(INSTRUCTIONS TO FOLLOW) Your copy should repeat each record exactly and contain none of the pictures.

(DATASET RECORDS)
.....

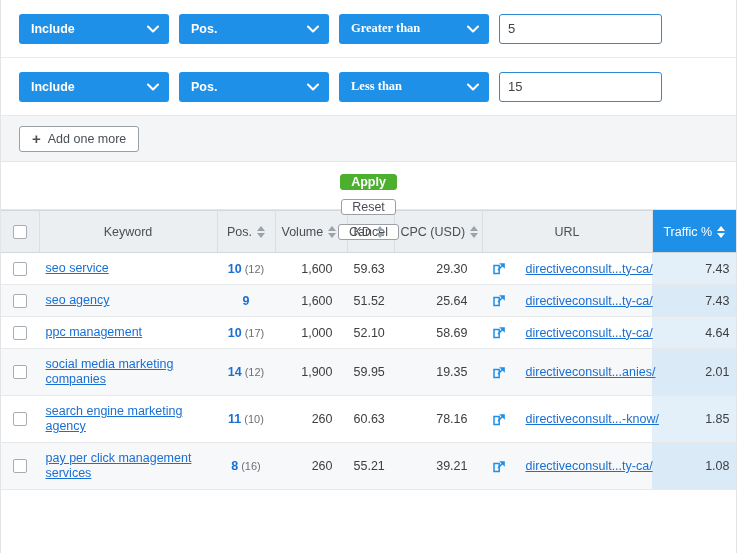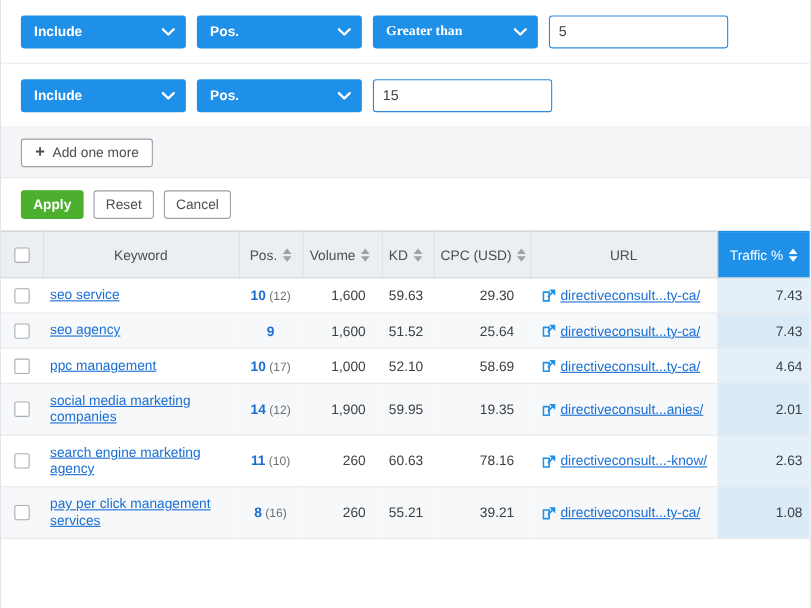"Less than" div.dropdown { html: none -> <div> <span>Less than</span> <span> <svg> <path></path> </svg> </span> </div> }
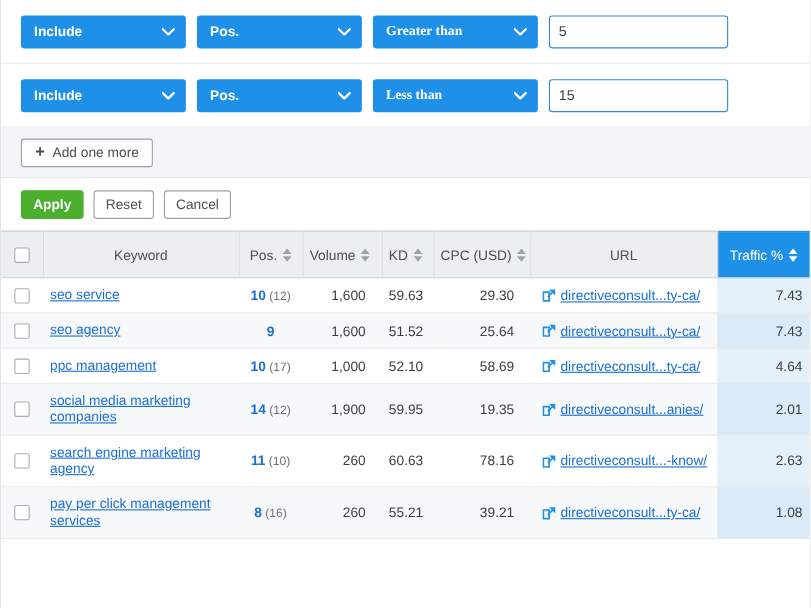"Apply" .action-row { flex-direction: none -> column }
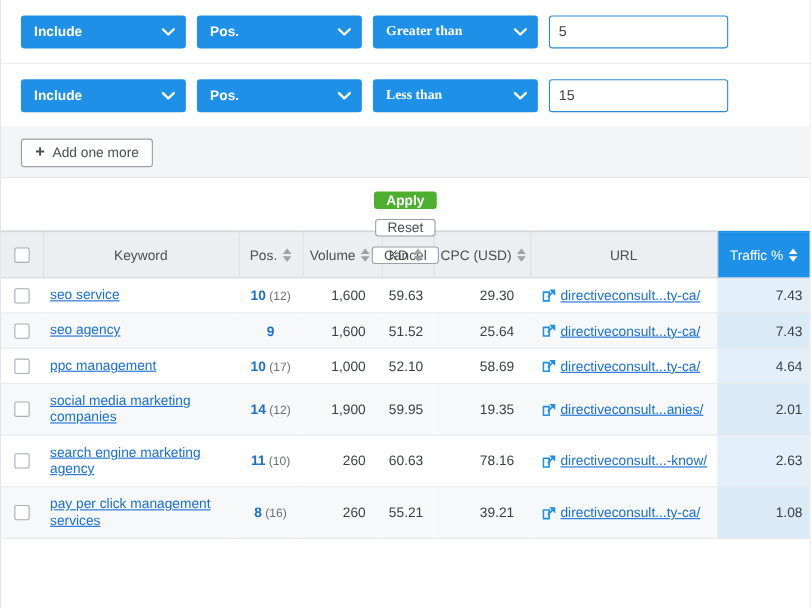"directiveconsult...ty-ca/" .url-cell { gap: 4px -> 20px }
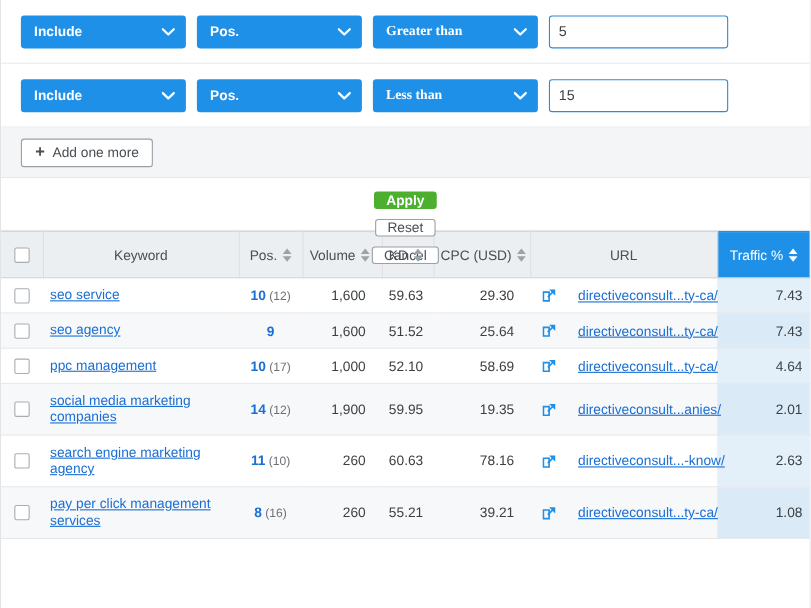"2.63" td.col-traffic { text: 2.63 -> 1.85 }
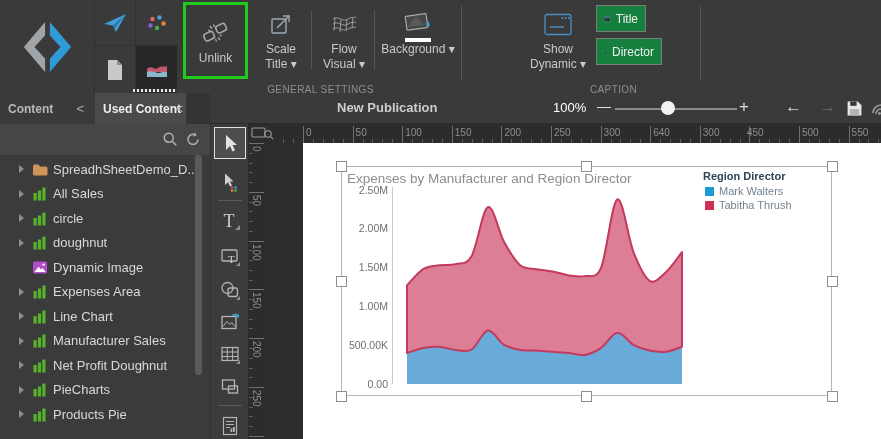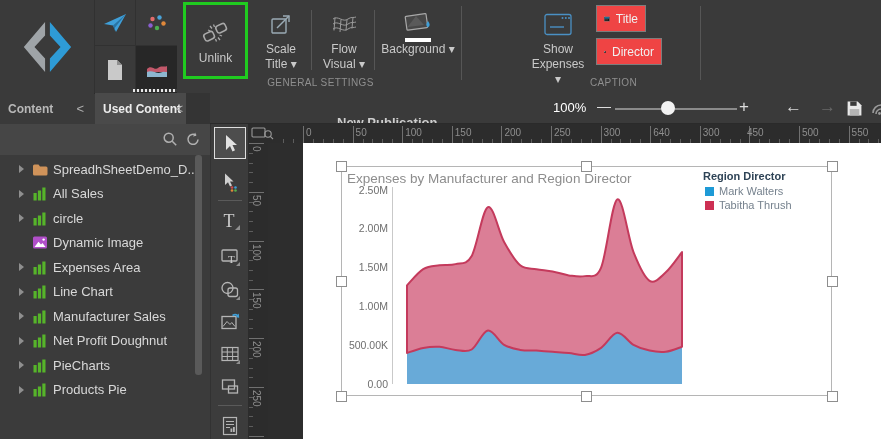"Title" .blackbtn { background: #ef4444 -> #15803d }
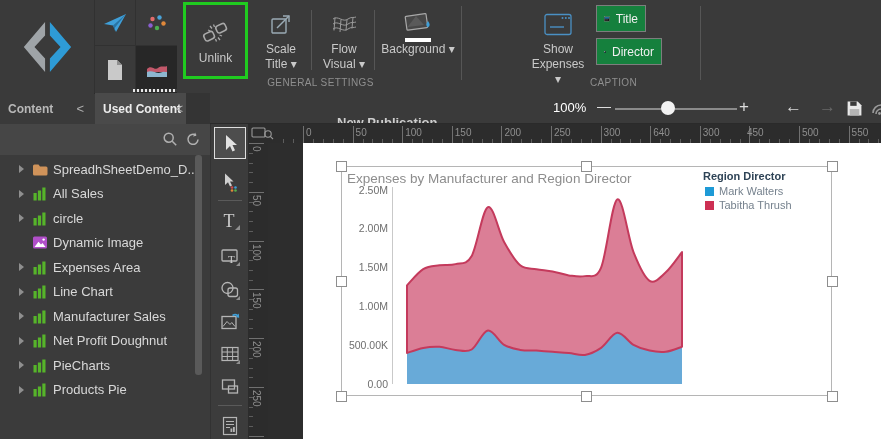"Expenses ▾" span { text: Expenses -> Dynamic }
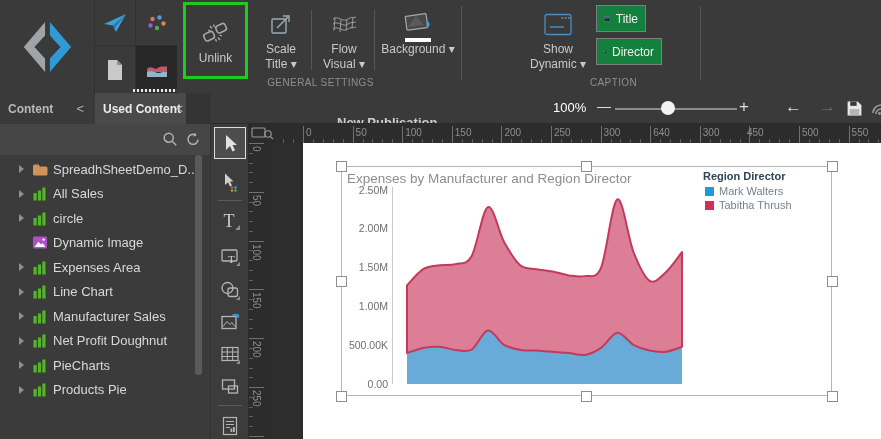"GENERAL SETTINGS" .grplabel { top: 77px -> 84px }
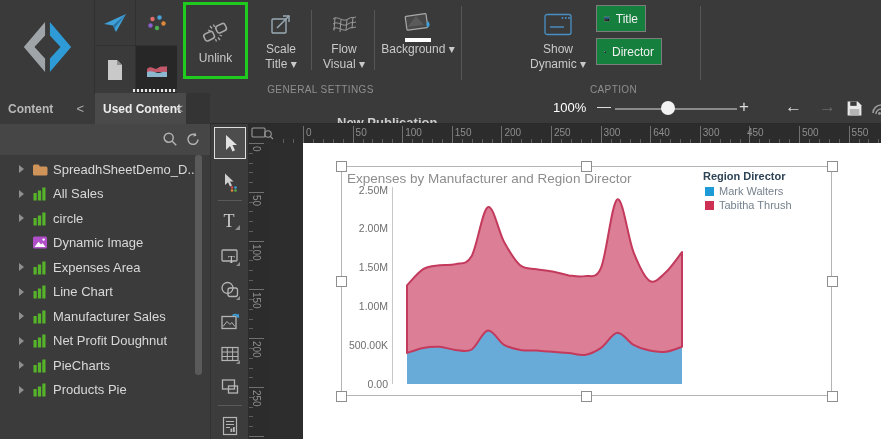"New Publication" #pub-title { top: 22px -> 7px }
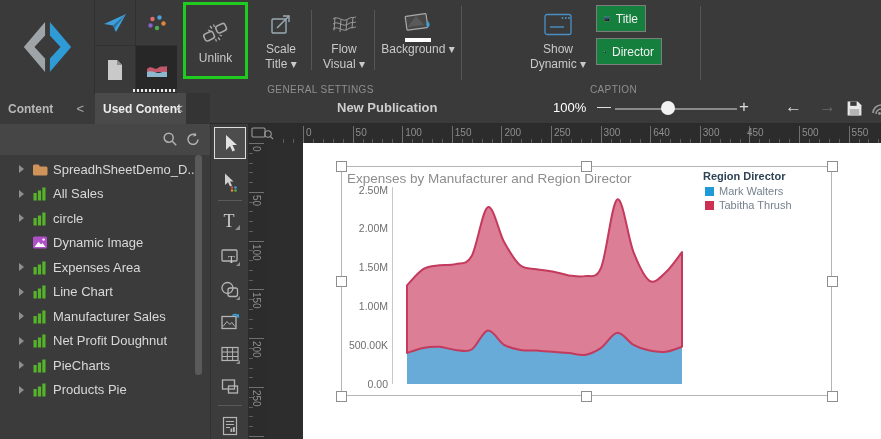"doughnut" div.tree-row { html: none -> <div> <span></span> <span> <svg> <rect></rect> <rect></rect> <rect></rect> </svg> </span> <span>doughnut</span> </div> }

.....

(ANSWER TO THIS PROBLEM)
"Less than" div.dropdown { html: none -> <div> <span>Less than</span> <span> <svg> <path></path> </svg> </span> </div> }
"Apply" .action-row { flex-direction: none -> column }
"directiveconsult...ty-ca/" .url-cell { gap: 4px -> 20px }
"2.63" td.col-traffic { text: 2.63 -> 1.85 }
"Title" .blackbtn { background: #ef4444 -> #15803d }
"Expenses ▾" span { text: Expenses -> Dynamic }
"GENERAL SETTINGS" .grplabel { top: 77px -> 84px }
"New Publication" #pub-title { top: 22px -> 7px }
"doughnut" div.tree-row { html: none -> <div> <span></span> <span> <svg> <rect></rect> <rect></rect> <rect></rect> </svg> </span> <span>doughnut</span> </div> }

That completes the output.